The role of epistemic vs. aleatory uncertainty in quantifying AI-Xrisk
(Optional) Background: what are epistemic/aleatory uncertainty?
Epistemic uncertainty is uncertainty about which model of a phenomenon is correct. It can be reduced by learning more about how things work. An example is distinguishing between a fair coin and a coin that lands heads 75% of the time; these correspond to two different models of reality, and you may have uncertainty over which of these models is correct.
Aleatory uncertainty can be thought of as “intrinsic” randomness, and as such is irreducible. An example is the randomness in the outcome of a fair coin flip.
In the context of machine learning, aleatoric randomness can be thought of as irreducible under the modelling assumptions you’ve made. It may be that there is no such thing as intrinsic randomness, and everything is deterministic, if you have the right model and enough information about the state of the world. But if you’re restricting yourself to a simple class of models, there will still be many things that appear random (i.e. unpredictable) to your model.
Here’s the paper that introduced me to these terms: https://arxiv.org/abs/1703.04977
Relevance for modelling AI-Xrisk
I’ve previously claimed something like “If running a single copy of a given AI system (let’s call it SketchyBot) for 1 month has a 5% chance of destroying the world, then running it for 5 years has a 1 - .95**60 ~= ~95% chance of destroying the world”. A similar argument applied to running many copies of SketchyBot in parallel. But I’m suddenly surprised that nobody has called me out on this (that I recall), because this reasoning is valid only if this 5% risk is an expression of only aleatoric uncertainty.
In fact, this “5% chance” is best understood as combining epistemic and aleatory uncertainty (by integrating over all possible models, according to their subjective probability).
Significantly, epistemic uncertainty doesn’t have this compounding effect! For example, you could two models of how the world could work, one where we are lucky (L), and SketchyBot is completely safe, and another where we are unlucky (U), and running SketchyBot even for 1 day destroys the world (immediately). If you believe we have a 5% chance of being in world U and a 95% chance of being in world L, then you can roll the dice and run SketchyBot and not incur more than a 5% Xrisk.

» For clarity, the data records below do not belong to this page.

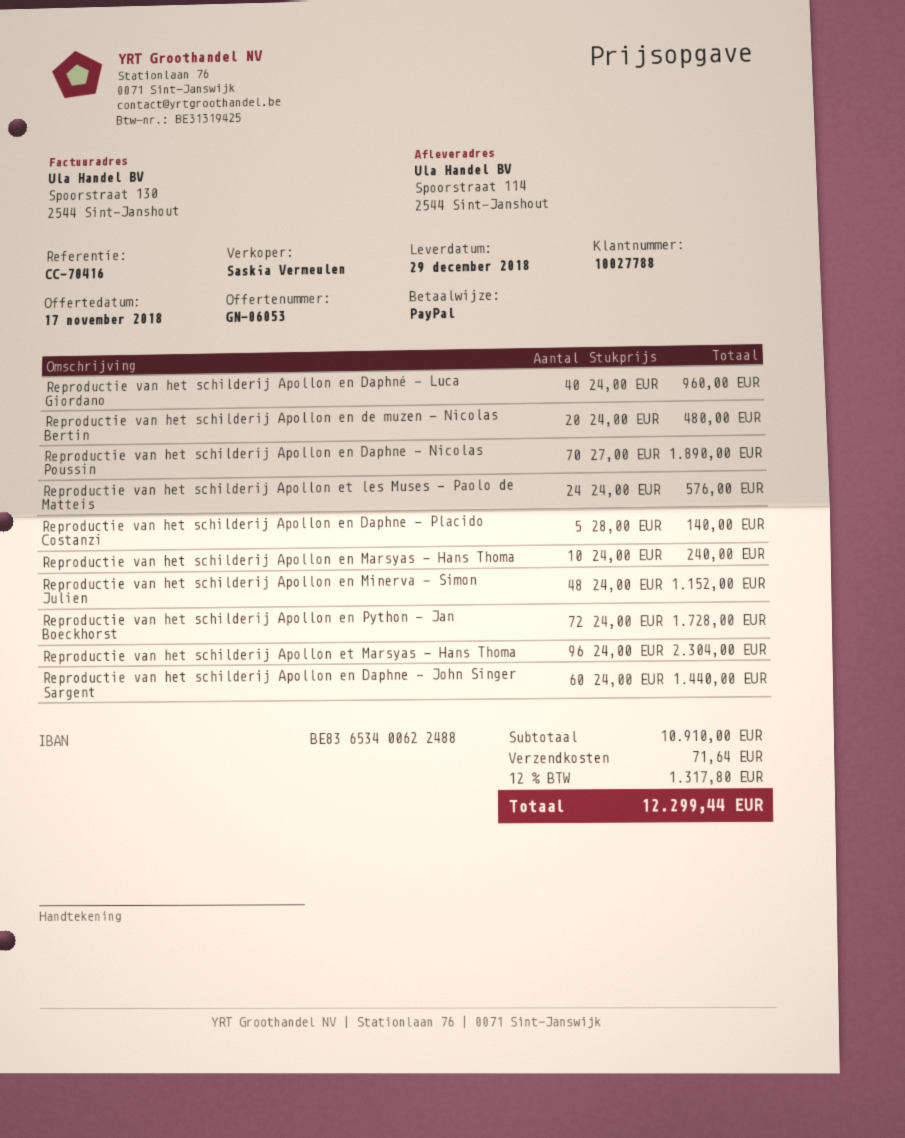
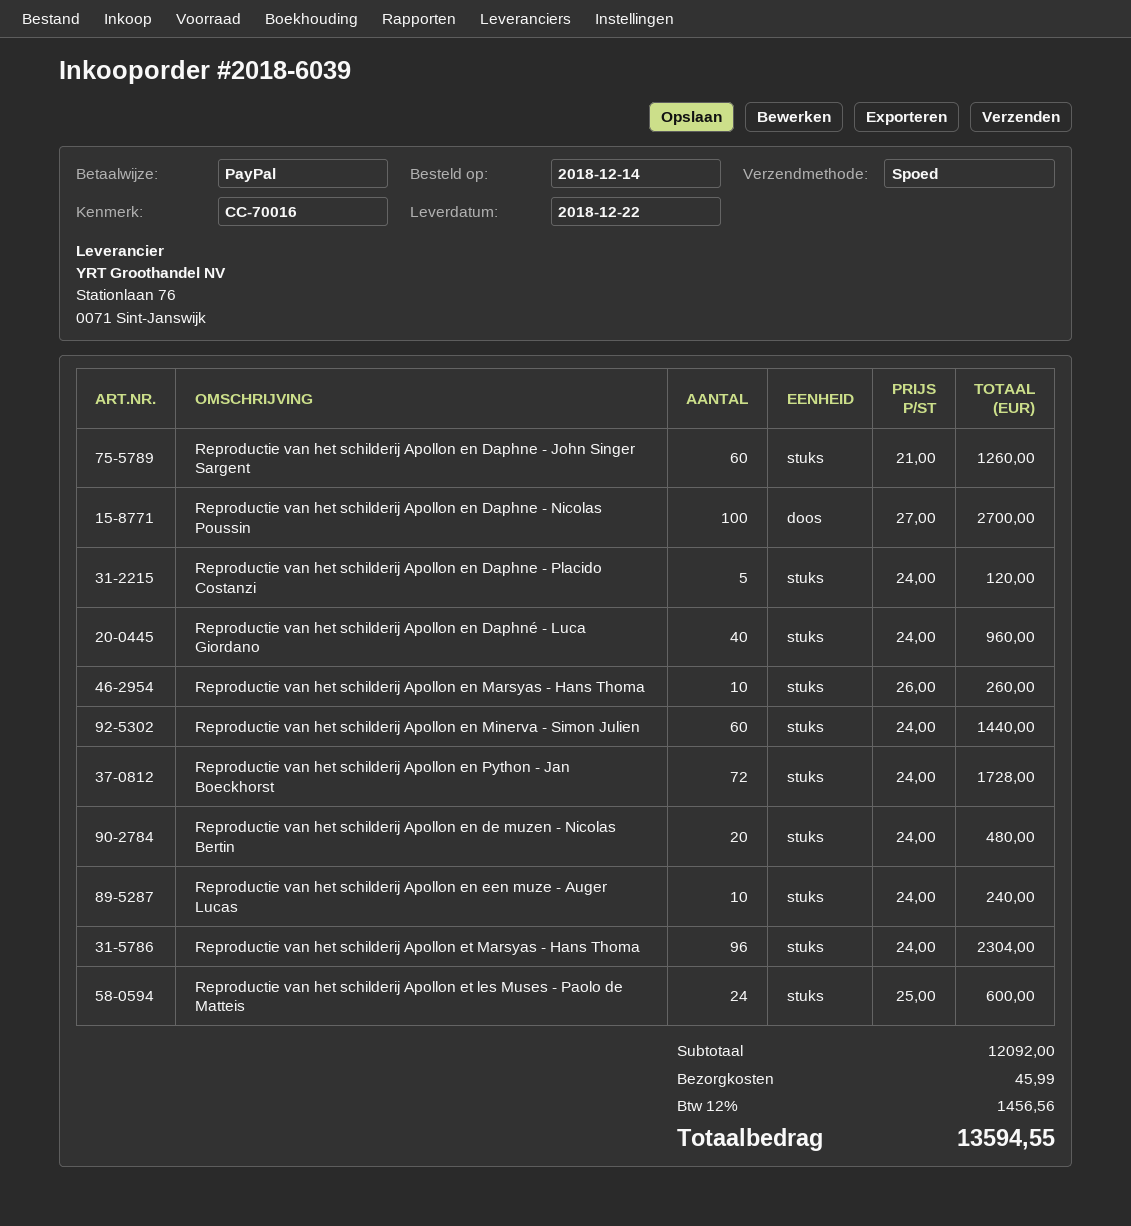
delivery date: 2018-12-29 -> 2018-12-22
reference: CC-70416 -> CC-70016
Reproductie van het schilderij Apollon en Daphne - Nicolas Poussin: 70 x 27.00 = 1890.00 -> 100 x 27.00 = 2700.00
Reproductie van het schilderij Apollon et les Muses - Paolo de Matteis: 24 x 24.00 = 576.00 -> 24 x 25.00 = 600.00
Reproductie van het schilderij Apollon en Daphne - Placido Costanzi: 5 x 28.00 = 140.00 -> 5 x 24.00 = 120.00
Reproductie van het schilderij Apollon en Marsyas - Hans Thoma: 10 x 24.00 = 240.00 -> 10 x 26.00 = 260.00
Reproductie van het schilderij Apollon en Minerva - Simon Julien: 48 x 24.00 = 1152.00 -> 60 x 24.00 = 1440.00
Reproductie van het schilderij Apollon en Daphne - John Singer Sargent: 60 x 24.00 = 1440.00 -> 60 x 21.00 = 1260.00
Reproductie van het schilderij Apollon en een muze - Auger Lucas: none -> 10 x 24.00 = 240.00
subtotal: 10910.00 -> 12092.00
shipping: 71.64 -> 45.99
tax: 12% = 1317.80 -> 12% = 1456.56
total: 12299.44 -> 13594.55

Moreover, once you’ve actually run SketchyBot for 1 day, if you’re still alive, you can conclude that you were lucky (i.e. we live in world L), and SketchyBot is in fact completely safe. To be clear, I don’t think that absence of evidence of danger is strong evidence of safety in advanced AI systems (because of things like treacherous turns), but I’d say it’s a nontrivial amount of evidence. And it seems clear that I was overestimating Xrisk by naively compounding my subjective Xrisk estimates.
Overall, I think the main takeaway is that there are plausible models in which we basically just get lucky, and fairly naive approaches at alignment just work. I don’t think we should bank on that, but I think it’s worth asking yourself where your uncertainty about Xrisk is coming from. Personally, I still put a lot of weight on models where the kind of advanced AI systems we’re likely to build are not dangerous by default, but carry some ~constant risk of becoming dangerous for every second they are turned on (e.g. by breaking out of a box, having critical insights about the world, instantiating inner optimizers, etc.). But I also put some weight on more FOOM-y things and at least a little bit of weight on us getting lucky.